И потом, боясь, как бы мужчина не услышал их, снова взглянули на стол, но увидели только тьму – ни стола, ни мужчины. Но они знали, что мужчина – там, невидимый, рядом с догоревшей лампой. Знали, что он не покинет дом, пока не кончится дождь, и что в темноте комната съежилась, и нет ничего странного в том, что он их услышал.
9 мая 1954 года, «Эль Эспектадор», Богота
В доме свежо, влажно по ночам, даже летом. Он стоит на севере, в конце единственной улицы селения, на высоком, крепком бетонном фундаменте. Крыльцо приподнятое, лестницы нет; видно сразу, что в просторной зале мало мебели; два окна от пола до потолка выходят на улицу, вот единственное, что выделяет этот дом среди прочих домов селения. Никто не припомнит, чтобы двери в течение дня бывали закрыты. Никто не припомнит, чтобы четыре плетеных кресла-качалки стояли в других местах или в другом положении: они расставлены квадратом, посередине залы, утратив, кажется, способность предоставлять отдых и став теперь простым бесполезным украшением. Теперь в углу стоит граммофон, рядом с увечной девочкой. Но раньше, в первые годы века, дом был тихим, скорбным; возможно, самым тихим и скорбным в селении, с этой огромной залой, занятой лишь четырьмя […] (теперь над шкафчиком для кувшинов – фильтровальный камень, замшелый) в углу, противоположном тому, где сидит девочка.
По одну и другую сторону от двери, ведущей в единственную спальню, висят два старинных портрета, перетянутых траурной лентой. Сам воздух в зале несет в себе некую суровость, холодную, но элементарную и здоровую, как узелок с подвенечным платьем, что раскачивается над дверью в спальню, или сухая ветка алоэ, украшающая изнутри входную дверь.
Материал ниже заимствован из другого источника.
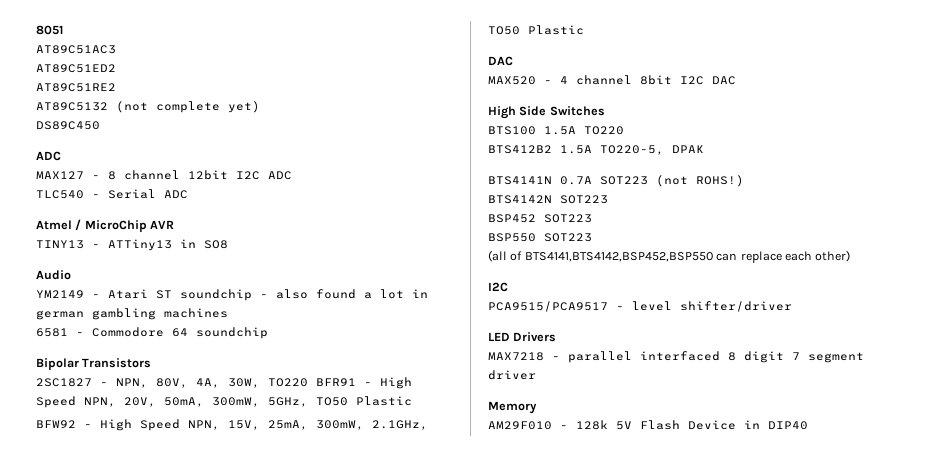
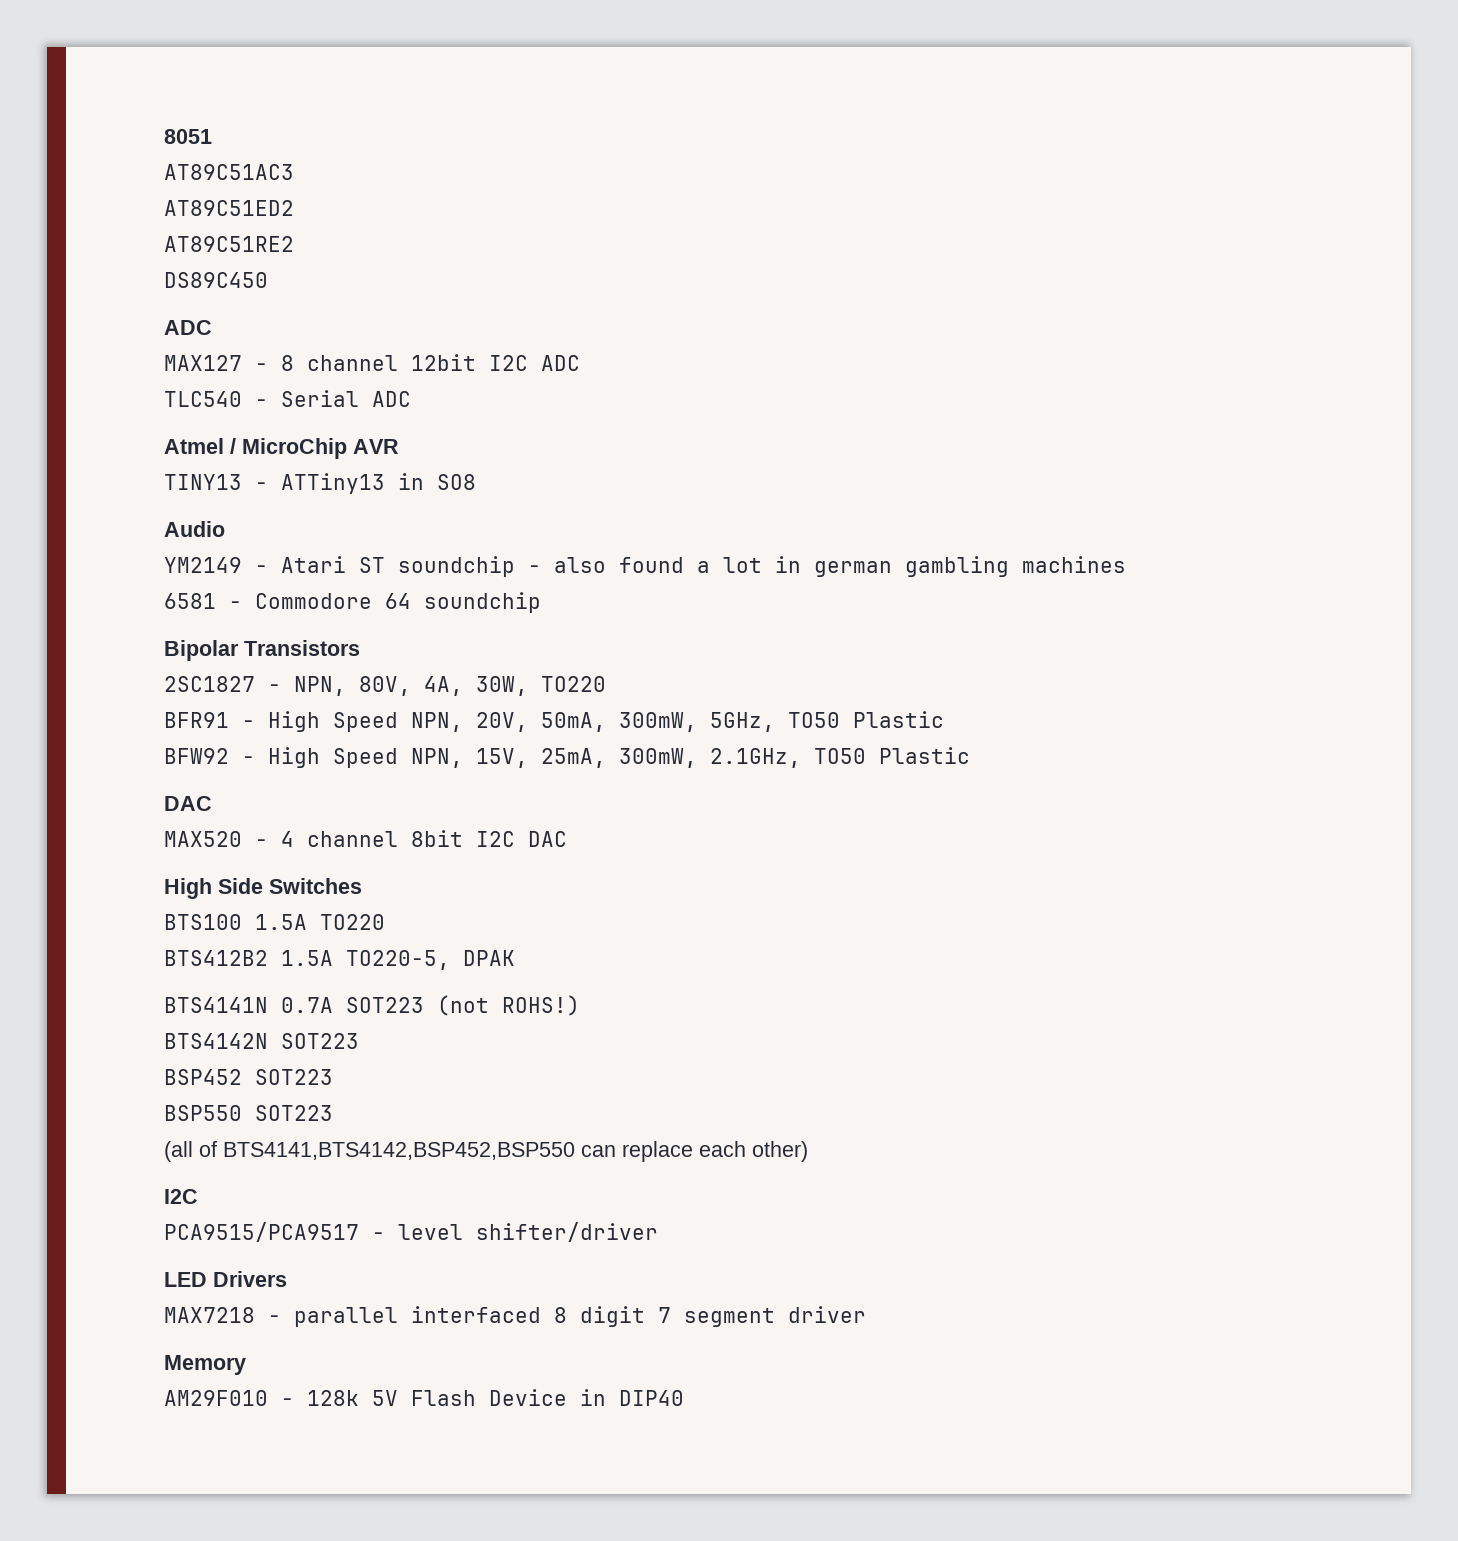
[36,101,260,113] // AT89C5132 (not complete yet) -> (294, 244) none
(308, 382) none -> (606, 684) //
Когда Аурелиано Буэндиа вернулся в селение, гражданская война уже закончилась. От тяжкого паломничества новоиспеченному полковнику вроде бы ничего не досталось. Разве что военное звание и смутное неосознанное чувство беды. Но также и половина смерти последнего Буэндиа, и полный голодный паек. Еще тоска по домашнему быту и желание иметь жилище спокойное, мирное, без войны, чтобы через высоко поднятое крыльцо проникало солнце, а в патио висел гамак между двух столбов.